:: TO DO ::
The lines to copy are those holding the string "header" in the entries below.

:: RECORDS SHOWN ::
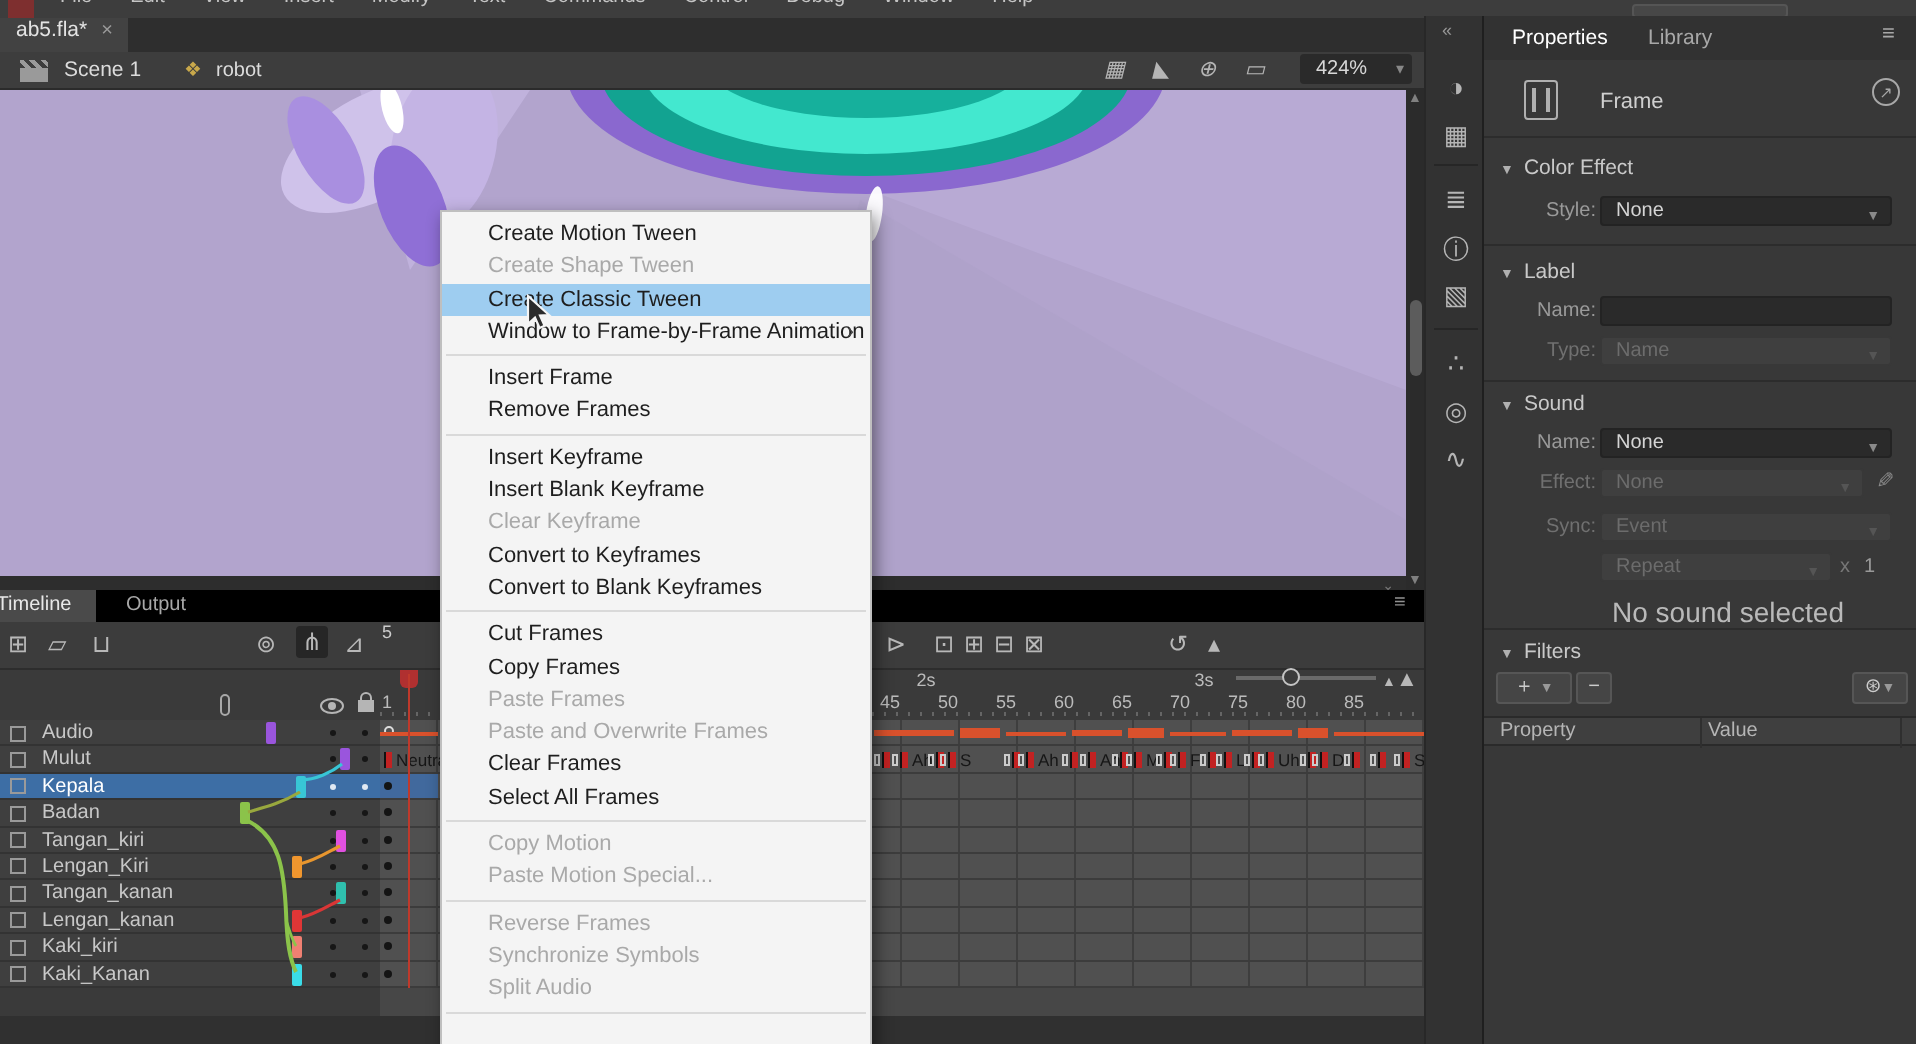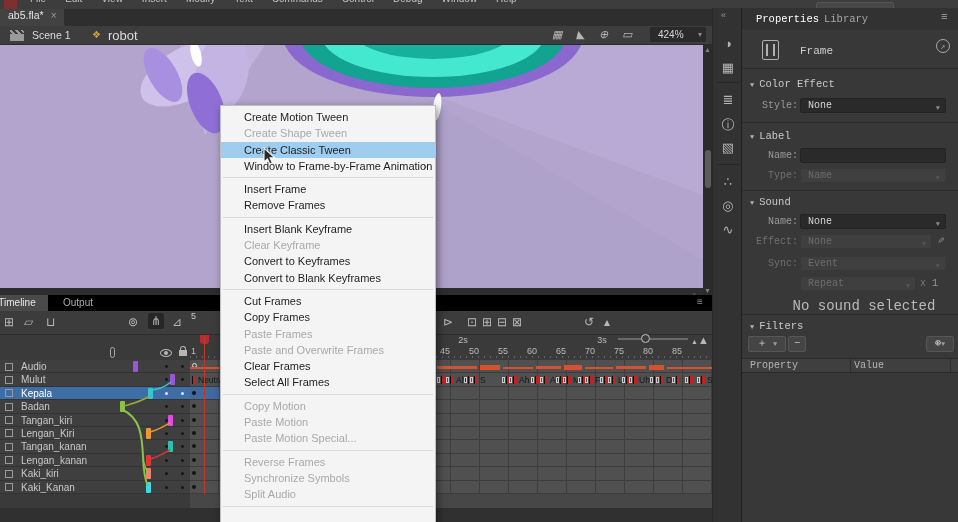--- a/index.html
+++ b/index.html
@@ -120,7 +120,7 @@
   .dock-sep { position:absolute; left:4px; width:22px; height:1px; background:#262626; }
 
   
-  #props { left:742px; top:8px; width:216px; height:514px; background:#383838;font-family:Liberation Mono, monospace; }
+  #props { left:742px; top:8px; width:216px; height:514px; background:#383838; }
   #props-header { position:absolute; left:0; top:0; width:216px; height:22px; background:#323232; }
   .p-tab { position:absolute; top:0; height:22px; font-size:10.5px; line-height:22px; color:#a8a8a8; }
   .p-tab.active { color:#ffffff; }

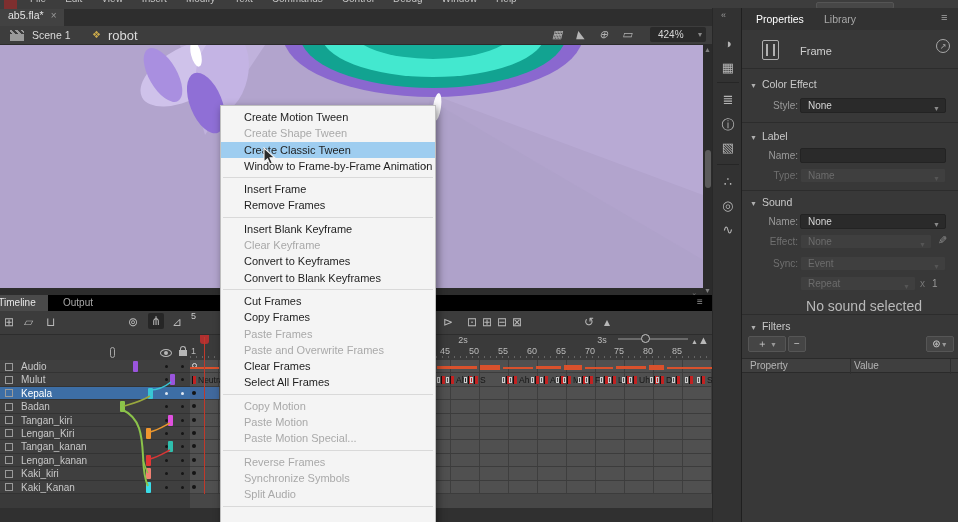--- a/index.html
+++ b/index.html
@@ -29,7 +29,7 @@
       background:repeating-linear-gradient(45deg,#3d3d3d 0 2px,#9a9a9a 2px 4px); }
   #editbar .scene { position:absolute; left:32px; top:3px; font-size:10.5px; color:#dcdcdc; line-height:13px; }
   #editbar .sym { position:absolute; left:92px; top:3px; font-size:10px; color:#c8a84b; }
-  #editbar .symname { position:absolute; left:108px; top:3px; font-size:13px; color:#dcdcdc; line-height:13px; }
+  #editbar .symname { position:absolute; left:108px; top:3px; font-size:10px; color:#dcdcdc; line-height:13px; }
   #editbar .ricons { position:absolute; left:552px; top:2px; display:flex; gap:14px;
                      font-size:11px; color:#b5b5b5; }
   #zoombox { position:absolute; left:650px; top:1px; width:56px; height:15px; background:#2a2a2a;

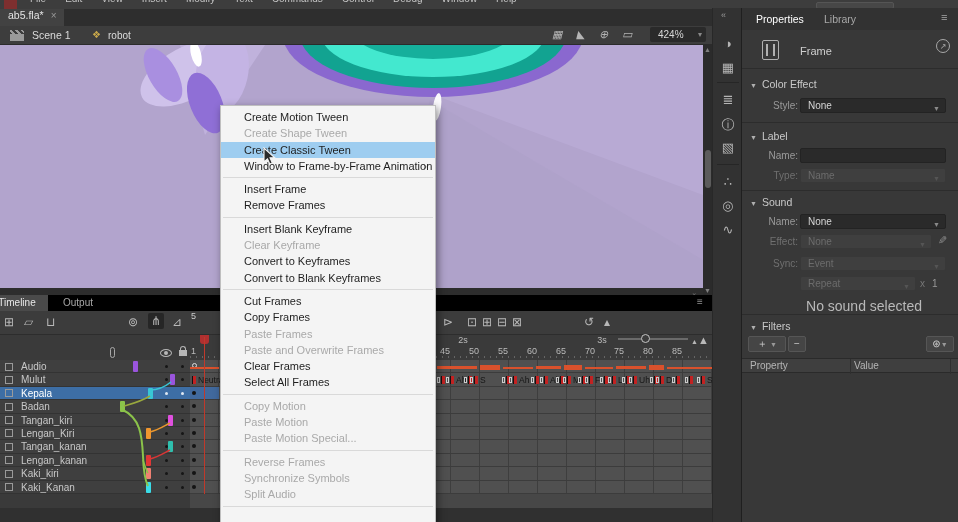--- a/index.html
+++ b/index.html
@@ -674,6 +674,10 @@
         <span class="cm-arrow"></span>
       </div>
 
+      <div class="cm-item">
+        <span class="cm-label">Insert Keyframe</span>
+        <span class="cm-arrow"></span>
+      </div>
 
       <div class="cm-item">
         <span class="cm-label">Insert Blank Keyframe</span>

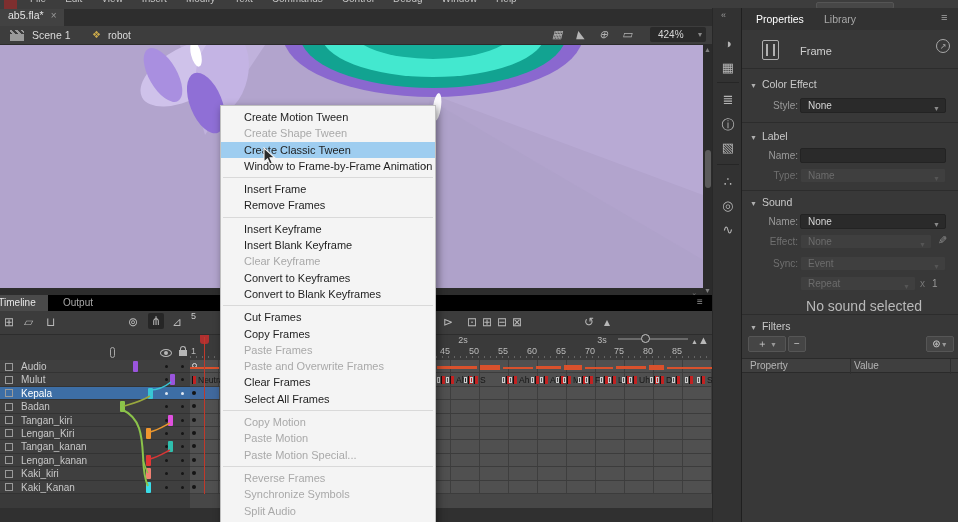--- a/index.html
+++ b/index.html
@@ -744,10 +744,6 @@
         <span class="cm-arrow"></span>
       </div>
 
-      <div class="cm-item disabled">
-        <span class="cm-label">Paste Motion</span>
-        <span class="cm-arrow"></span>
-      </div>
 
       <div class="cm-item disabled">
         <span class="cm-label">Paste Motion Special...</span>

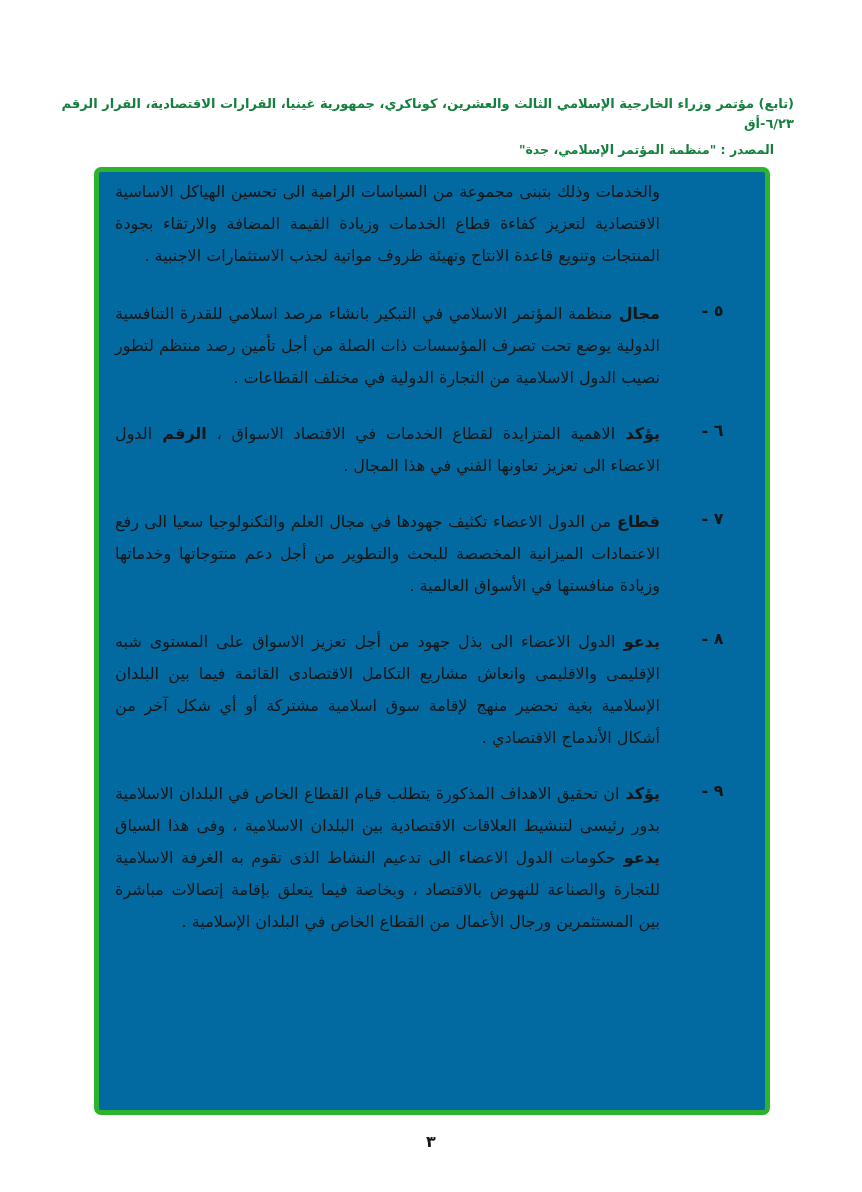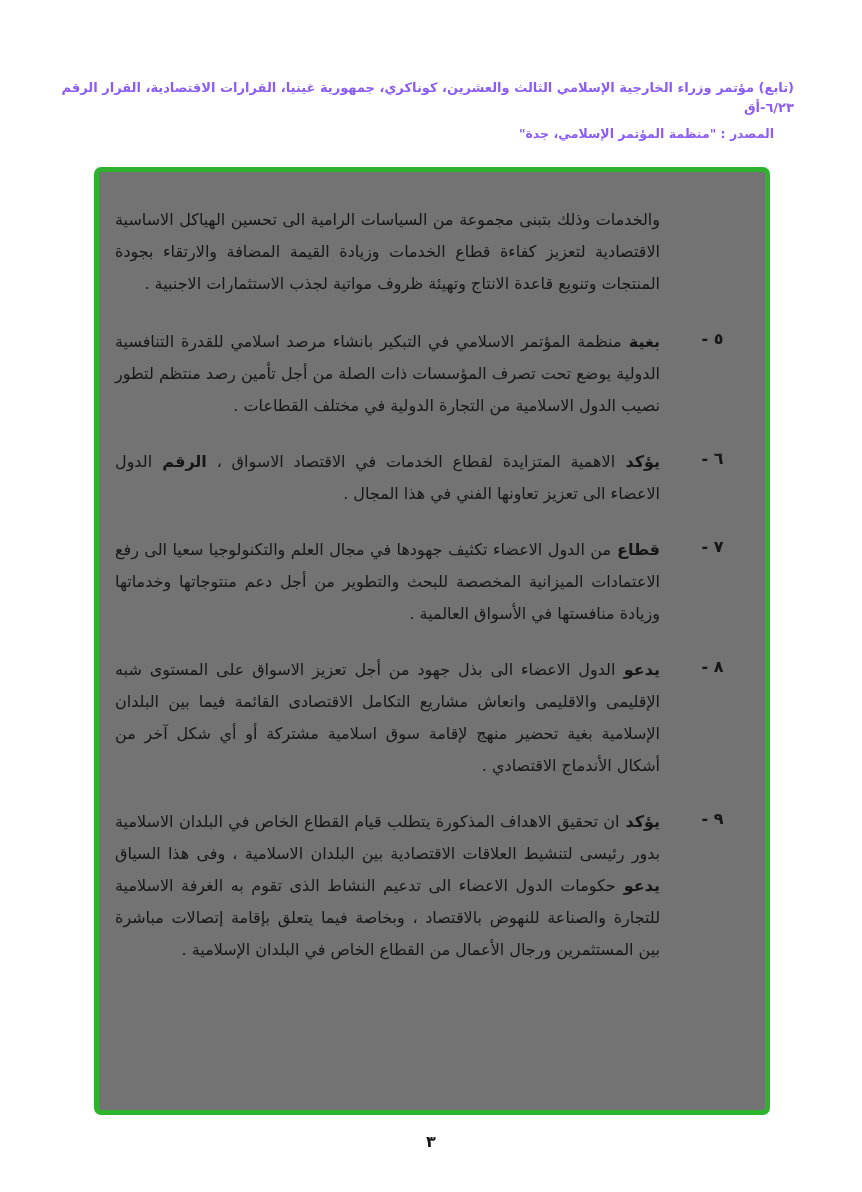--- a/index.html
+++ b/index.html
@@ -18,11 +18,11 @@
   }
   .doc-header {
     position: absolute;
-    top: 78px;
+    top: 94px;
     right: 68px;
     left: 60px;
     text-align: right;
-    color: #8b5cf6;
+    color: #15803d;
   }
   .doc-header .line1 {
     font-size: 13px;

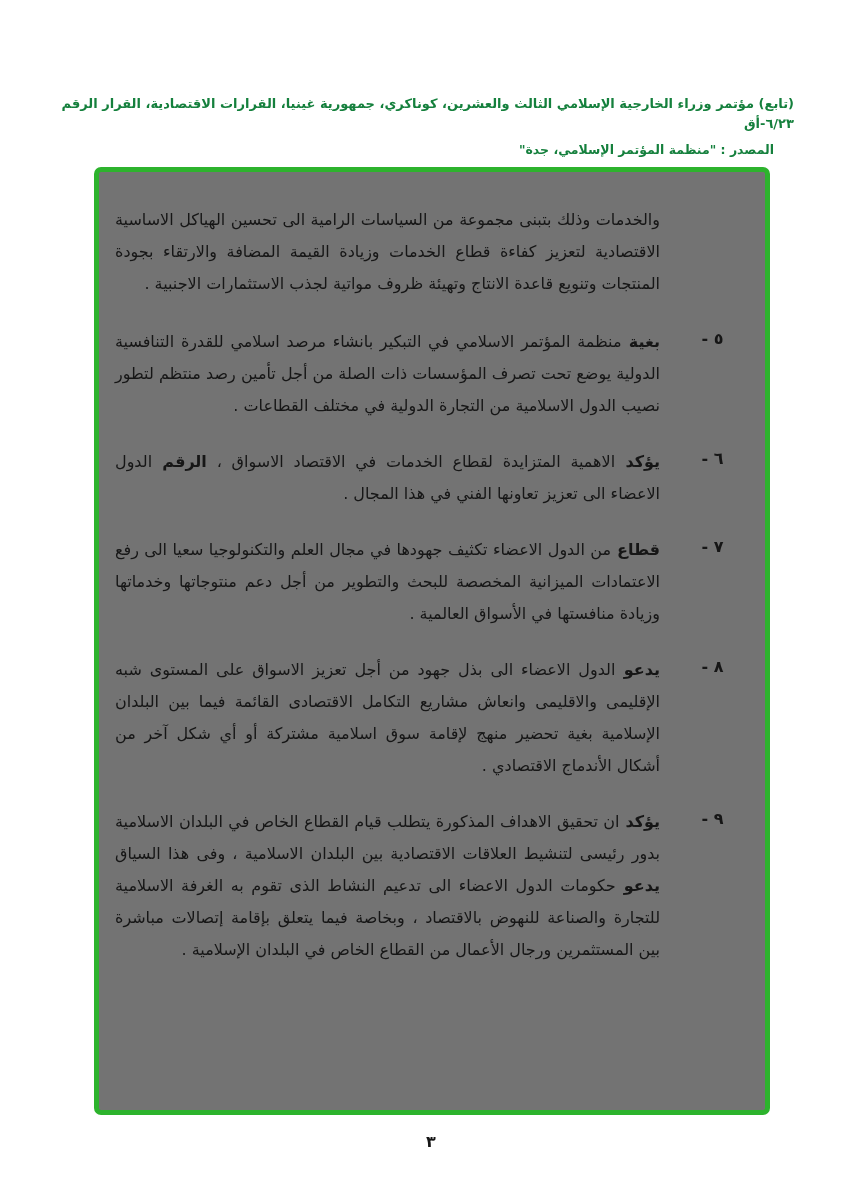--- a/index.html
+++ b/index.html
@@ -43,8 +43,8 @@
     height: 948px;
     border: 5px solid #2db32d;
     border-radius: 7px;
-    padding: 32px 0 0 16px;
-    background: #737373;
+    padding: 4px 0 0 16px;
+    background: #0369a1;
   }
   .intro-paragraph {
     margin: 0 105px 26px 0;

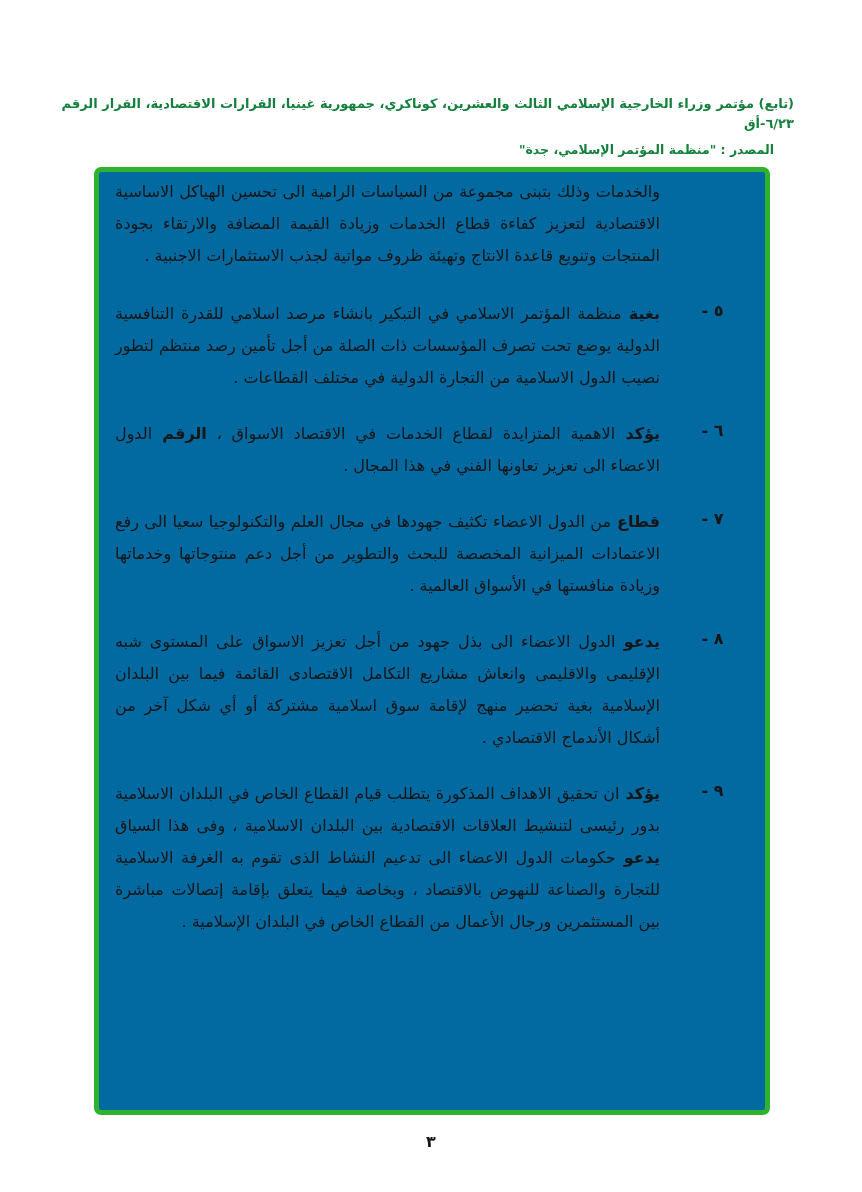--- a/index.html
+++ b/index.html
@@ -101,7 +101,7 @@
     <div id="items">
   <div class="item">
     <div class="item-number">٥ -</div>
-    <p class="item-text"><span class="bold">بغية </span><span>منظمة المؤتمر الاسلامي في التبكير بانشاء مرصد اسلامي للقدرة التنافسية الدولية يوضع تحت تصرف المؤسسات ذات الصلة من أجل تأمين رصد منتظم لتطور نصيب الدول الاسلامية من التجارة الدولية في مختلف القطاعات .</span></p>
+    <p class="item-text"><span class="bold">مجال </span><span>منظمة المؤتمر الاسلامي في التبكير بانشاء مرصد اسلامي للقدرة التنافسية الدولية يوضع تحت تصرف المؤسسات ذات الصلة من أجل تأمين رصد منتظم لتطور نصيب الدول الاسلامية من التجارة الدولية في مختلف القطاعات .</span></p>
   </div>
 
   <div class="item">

:: REPLY TO THE EXERCISE ::
   #props-header { position:absolute; left:0; top:0; width:216px; height:22px; background:#323232; }
   .doc-header {
   .doc-header .line1 {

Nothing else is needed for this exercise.